ROMA – «Vogliamo pregare anche per quelli che hanno colpito il mio papà, perché, senza nulla togliere alla giustizia, che deve trionfare, sulle nostre bocche ci sia sempre il perdono e mai la vendetta; sempre la vita e mai la richiesta della morte degli altri». Termina, così, la preghiera che il 14 ottobre 1980 Giovanni Bachelet, allora 24enne, legge ai funerali del papà Vittorio assassinato due giorni prima dalle Br nella facoltà di Scienze politiche, a Roma. Un finale a sorpresa per un radicale perdono cristiano applicato alla lettera, che – ieri, come oggi – molti fanno fatica a decifrare. Ma non la famiglia Bachelet e tantomeno Giovanni, il ragazzo del perdono.

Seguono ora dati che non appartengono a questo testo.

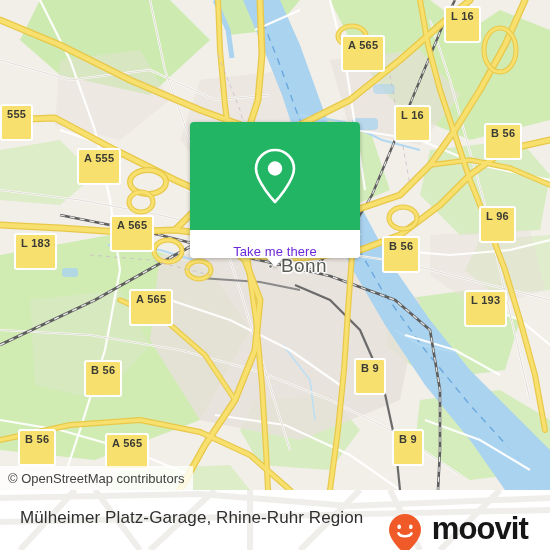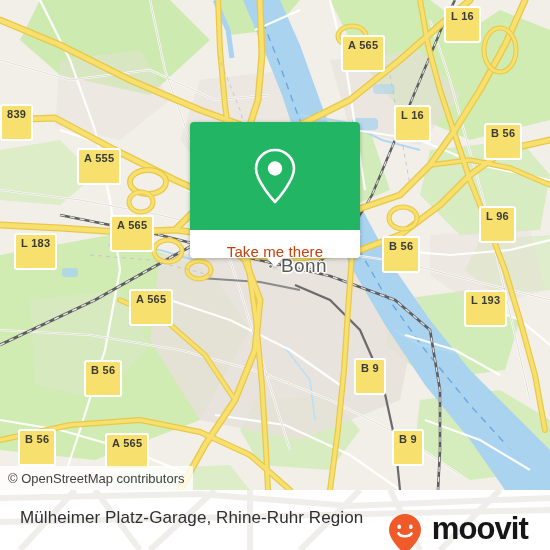--- a/index.html
+++ b/index.html
@@ -337,7 +337,7 @@
     <div class="place-label" style="left:281px; top:255px;">Bonn</div>
 
     <div id="shield-layer">
-        <div class="shield" style="left: 0px; top: 104px;">839</div>
+        <div class="shield" style="left: 0px; top: 104px;">555</div>
         <div class="shield" style="left: 77px; top: 148px;">A 555</div>
         <div class="shield" style="left: 341px; top: 35px;">A 565</div>
         <div class="shield" style="left: 444px; top: 6px;">L 16</div>

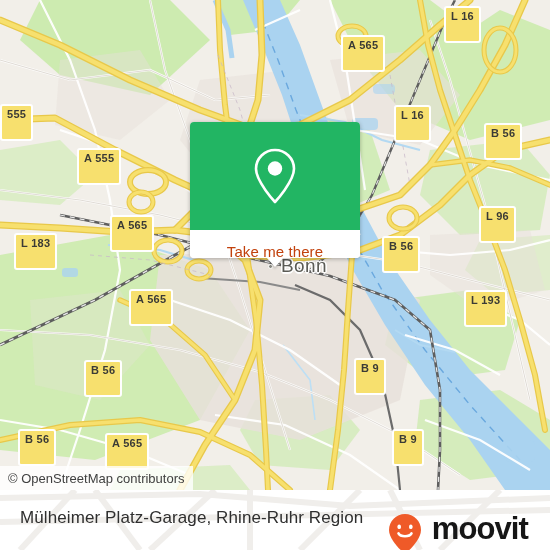--- a/index.html
+++ b/index.html
@@ -101,8 +101,8 @@
     position: relative;
   }
   #callout-label {
-    color: #c2410c;
-    font-size: 15px;
+    color: #6d28d9;
+    font-size: 13px;
     font-family: "Liberation Sans", sans-serif;
     letter-spacing: 0.1px;
     white-space: nowrap;

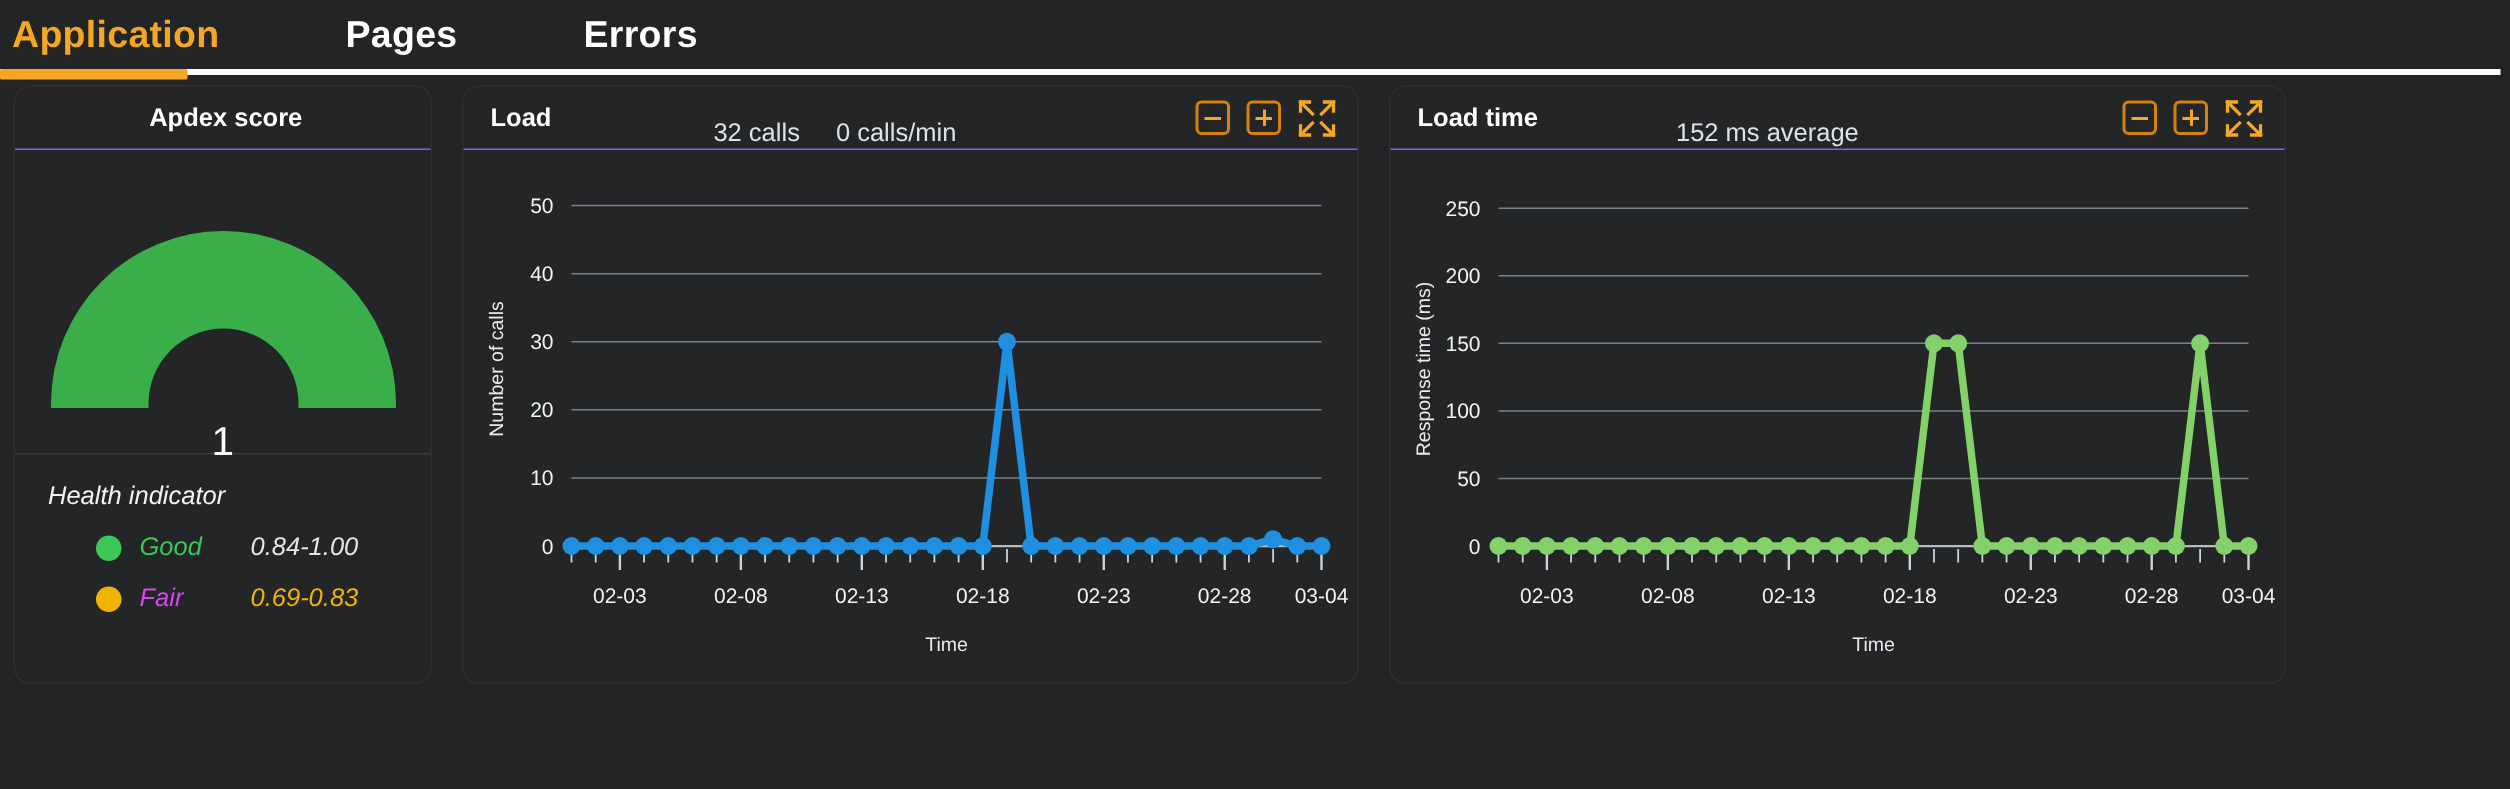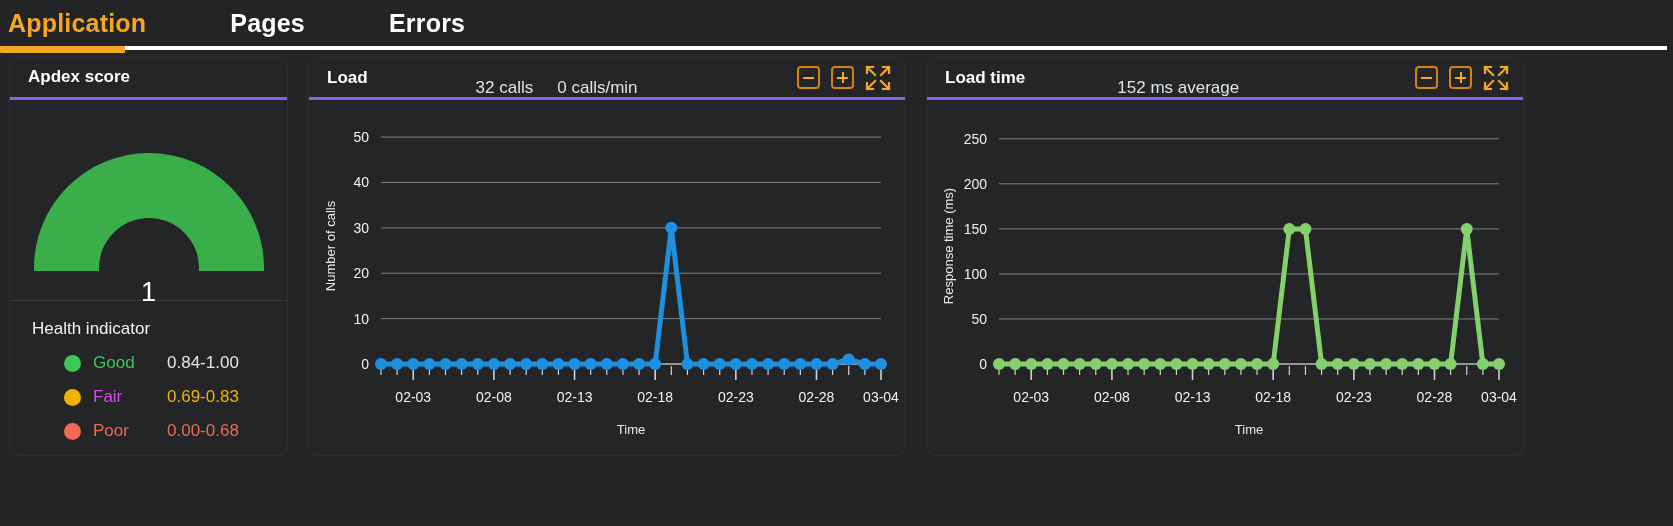--- a/index.html
+++ b/index.html
@@ -56,7 +56,8 @@
     align-items: center;
     height: 42px;
     padding: 0 14px 0 18px;
-    border-bottom: 3px solid #8b5cf6;
+    border-bottom: 1px solid #8b5cf6;
+    justify-content: center;
   }
   .card-title {
     font-size: 17px;

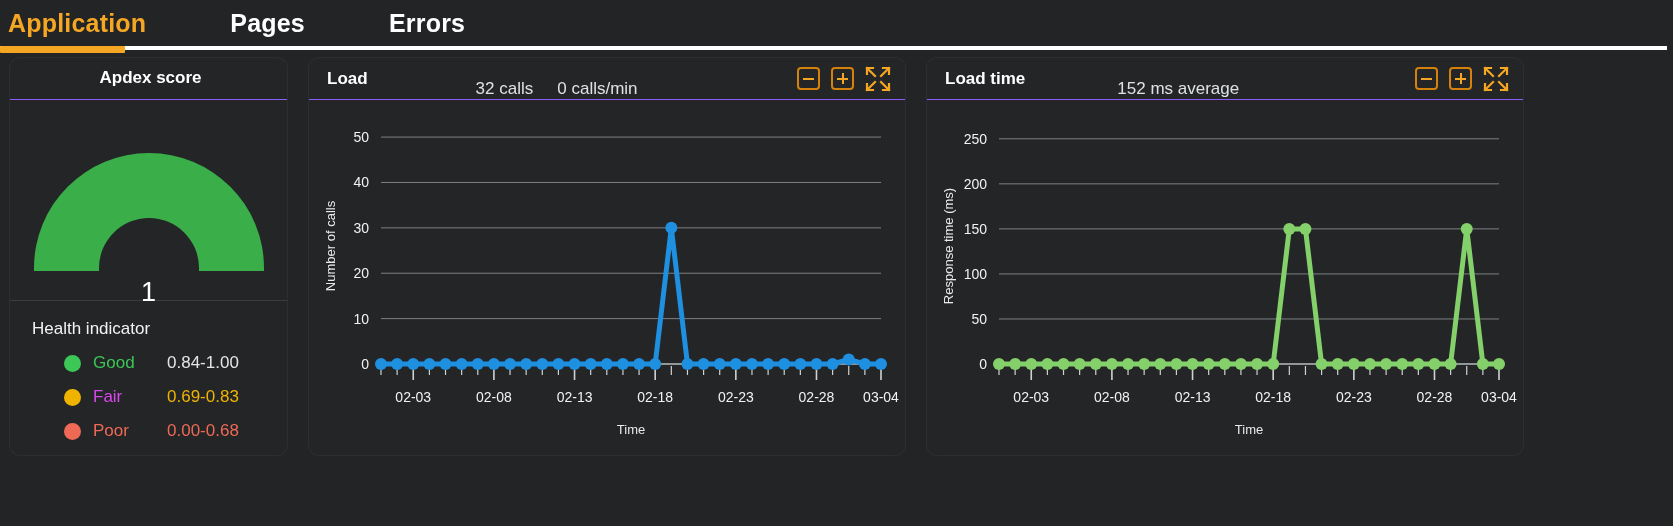--- a/index.html
+++ b/index.html
@@ -141,7 +141,7 @@
     font-size: 27px;
     color: #ffffff;
   }
-  .health-section { padding: 18px 0 0 22px; }
+  .health-section { padding: 18px 0 0 22px; font-style: italic; }
   .health-title { font-size: 17px; color: #f0f2f3; margin-bottom: 14px; }
   .health-row {
     display: flex;

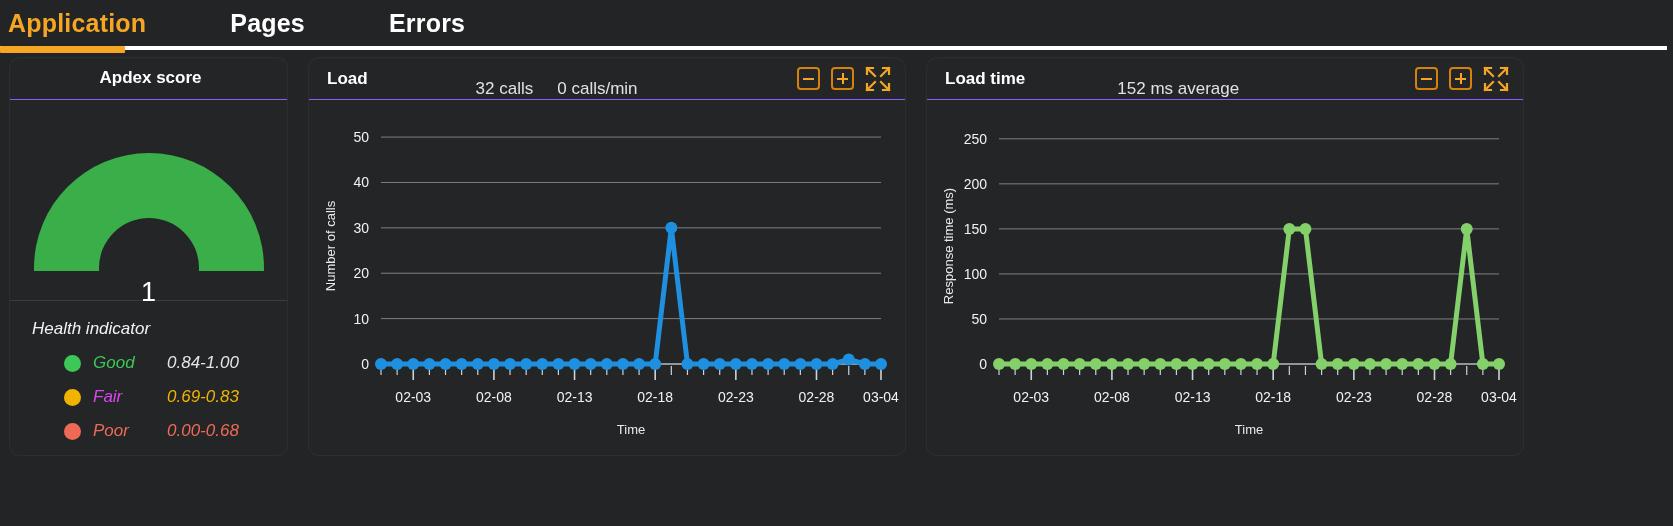--- a/index.html
+++ b/index.html
@@ -205,11 +205,6 @@
         <span class="dot" style="background:#f0b400"></span>
         <span class="health-label" style="color:#d946ef">Fair</span>
         <span class="health-range" style="color:#f0b400">0.69-0.83</span>
-      </div>
-      <div class="health-row">
-        <span class="dot" style="background:#ef6a56"></span>
-        <span class="health-label" style="color:#ef6a56">Poor</span>
-        <span class="health-range" style="color:#ef6a56">0.00-0.68</span>
       </div>
     </div>
   </div>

Oggi, Giovanni Bachelet, 50 anni, 4 figli, docente alla facoltà di Fisica dell´università La Sapienza di Roma, quando evoca quel gesto parla di «coerenza cristiana, normale per chi crede nel Vangelo, nella solidarietà e nel rispetto dello Stato».
Perché, professor Bachelet, quel perdono fa ancora riflettere?
«Non lo so e mi meraviglio, specialmente quando in tanti si strappano le vesti per il mancato riferimento alle radici cristiane nella Carta Ue. Se non si capisce il senso del perdono, vuol dire che l´Italia non è un paese cristiano. Ci si dimentica che è stato Cristo il primo a parlare di perdono dalla Croce. Anche per questo è giusto parlare di rievangelizzazione, come fa la Chiesa».
Quindi, fu una sua scelta istintiva perdonare gli assassini di papà?
«Fu una scelta di famiglia. Prima dei funerali, celebrati nella chiesa di San Bellarmino, a Roma, fummo invitati a scrivere un pensiero per la preghiera dei fedeli durante la Messa. Lo scrivemmo io, mia sorella Maria Grazia e mia madre. Per noi fu un fatto del tutto normale».
Come seppe dell´assassinio di suo padre?
«Nell´80 ero negli Usa, dove lavoravo in un laboratorio di ricerca di una azienda telefonica. Fui svegliato all´alba da 2 amici, Federico Capasso e Vanda Andreani che avevano ricevuto la notizia da una telefonata dall´Italia. Dalle facce e, vista l´ora, capii subito che qualche cosa di grave era successo. Ed in effetti… ».
Quale fu la sua prima reazione?
«Per tirarmi sù bevvi un liquore, come fece mio padre quando seppe della morte di suo padre, mio nonno: papà, di mattina, bevve tutto d´un fiato un bicchierino di liquore, un Punt&Mes, un fatto insolito per lui. E io feci altrettanto. Il resto lo si può immaginare».
Perché proprio Vittorio Bachelet Se le è mai chiesto?
«In quel tempo, mio padre, per il suo impegno pubblico, era un potenziale obiettivo dei terroristi rossi e neri. Sei mesi prima si era già salvato da un primo attentato. I Nar avevano messo dell´esplosivo sotto la sua auto vicino al Csm, a Roma».
Suo padre, vittima predestinata dei br?
«Erano anni difficili. Prima di mio padre, molti altri “servi dello Stato” – magistrati e poliziotti, ma anche giornalisti, politici, dirigenti d´azienda – erano stati uccisi. Il culmine di questo terrore era stato raggiunto 2 anni prima, con la strage della scorta di Aldo Moro – grande amico di papà – , il suo rapimento e la sua barbara esecuzione a freddo, dopo ben 55 giorni di vane ricerche».
La sconfitta del terrorismo iniziò anche da quel perdono?
«Non lo so. Ma con quella preghiera volevamo dire che mio padre aveva accettato responsabilità e rischi perché credeva nello Stato e amava il suo Paese, amava testimoniare la sua fede nelle garanzie democratiche e nella giustizia. Lanciammo ad amici e nemici la sfida cristiana dell´amore imparata da lui e dalla Chiesa, mentre c´era chi invocava leggi eccezionali e pena di morte, ed altri urlavano lo slogan disfattista e velleitario, “né con lo Stato, né con le Br”».
Che resta di Vittorio Bachelet dopo 25 anni?
«Venticinque anni sono tanti. Resta il ricordo, il suo insegnamento di padre, di magistrato, di cattolico prestato alla politica su invito di Moro e Zaccagnini. Però dopo 25 anni si è tentati di chiedersi se ne valeva la pena se dovevamo finire con Berlusconi e Castelli. Ma c´è Prodi, per il quale ho corso nel ´96 nel collegio romano di Fini. Ci sono la società civile, i movimenti e i girotondi. A quello del 2002 fatto in difesa della Rai prese parte anche mia madre, insieme a mia zia, incurante dei suoi 82 anni. Un bell´esempio».